Assignment
Scan the records below for the line with "an #announcements channel." and the line with "Nickname and Photo". Repeat those two lines and every line between them exactly, and nothing else.

Excerpted data
-- Opening Marker --

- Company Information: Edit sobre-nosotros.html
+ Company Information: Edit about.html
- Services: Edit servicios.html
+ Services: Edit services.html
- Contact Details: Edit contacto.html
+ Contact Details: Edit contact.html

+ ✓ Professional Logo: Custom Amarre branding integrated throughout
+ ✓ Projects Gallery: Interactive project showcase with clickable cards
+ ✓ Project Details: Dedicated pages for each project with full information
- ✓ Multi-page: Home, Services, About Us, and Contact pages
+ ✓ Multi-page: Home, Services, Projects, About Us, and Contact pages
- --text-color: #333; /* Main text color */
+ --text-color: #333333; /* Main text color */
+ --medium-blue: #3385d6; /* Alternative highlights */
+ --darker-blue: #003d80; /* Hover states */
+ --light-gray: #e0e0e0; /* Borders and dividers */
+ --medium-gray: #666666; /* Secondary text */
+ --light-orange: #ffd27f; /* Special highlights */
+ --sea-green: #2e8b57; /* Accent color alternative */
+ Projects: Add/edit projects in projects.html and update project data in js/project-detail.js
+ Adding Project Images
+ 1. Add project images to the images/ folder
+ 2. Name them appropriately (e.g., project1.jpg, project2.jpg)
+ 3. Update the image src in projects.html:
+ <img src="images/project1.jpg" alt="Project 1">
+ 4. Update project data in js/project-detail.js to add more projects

-- Closing Marker --
-- Opening Marker --

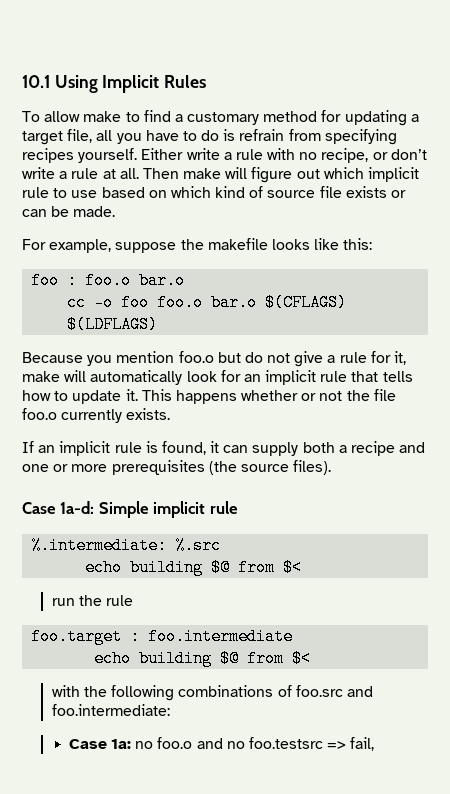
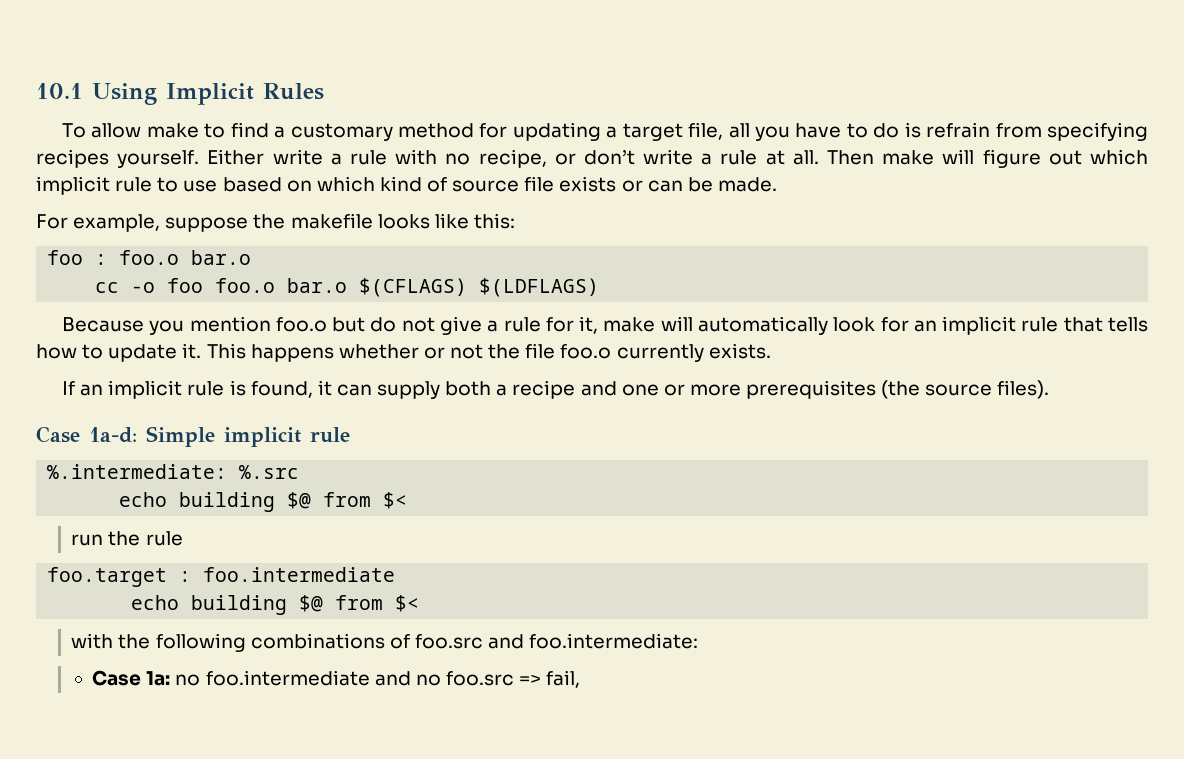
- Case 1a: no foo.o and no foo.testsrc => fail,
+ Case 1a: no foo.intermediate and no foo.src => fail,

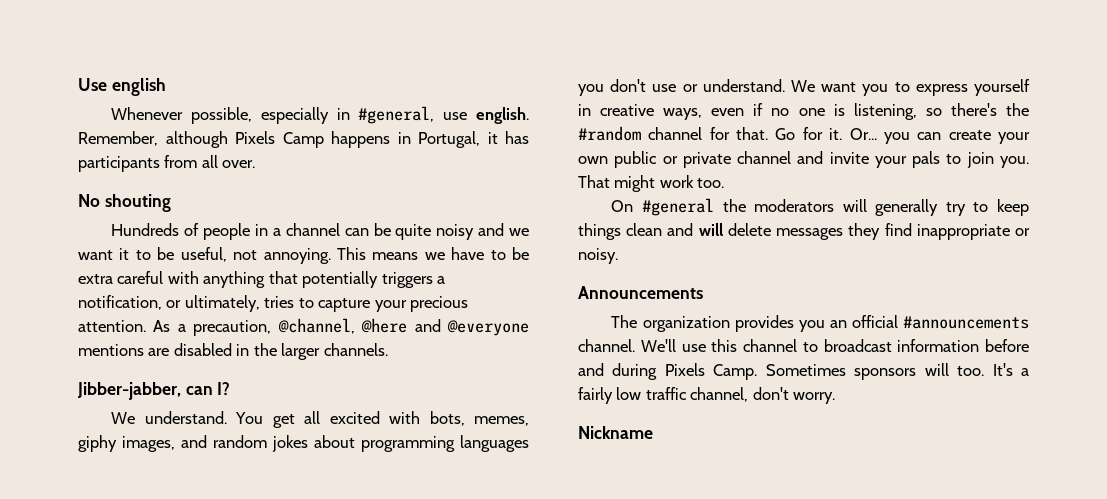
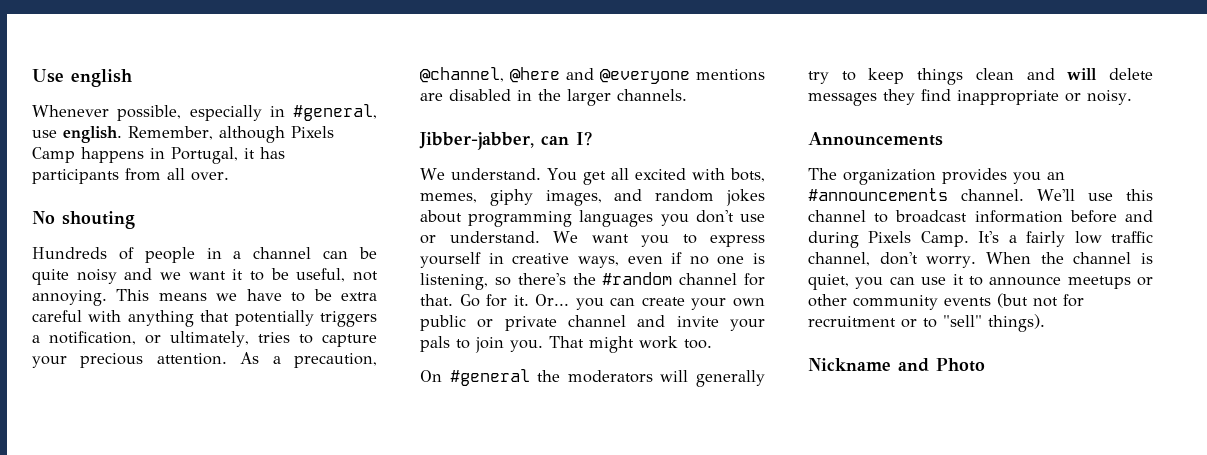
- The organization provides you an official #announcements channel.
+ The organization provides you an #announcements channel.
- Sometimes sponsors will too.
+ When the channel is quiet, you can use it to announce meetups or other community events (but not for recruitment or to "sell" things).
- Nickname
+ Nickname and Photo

-- Closing Marker --
-- Opening Marker --

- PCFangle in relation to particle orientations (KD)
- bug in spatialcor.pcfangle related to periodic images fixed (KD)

-- Closing Marker --

Output of the exercise
+ The organization provides you an #announcements channel.
- Sometimes sponsors will too.
+ When the channel is quiet, you can use it to announce meetups or other community events (but not for recruitment or to "sell" things).
- Nickname
+ Nickname and Photo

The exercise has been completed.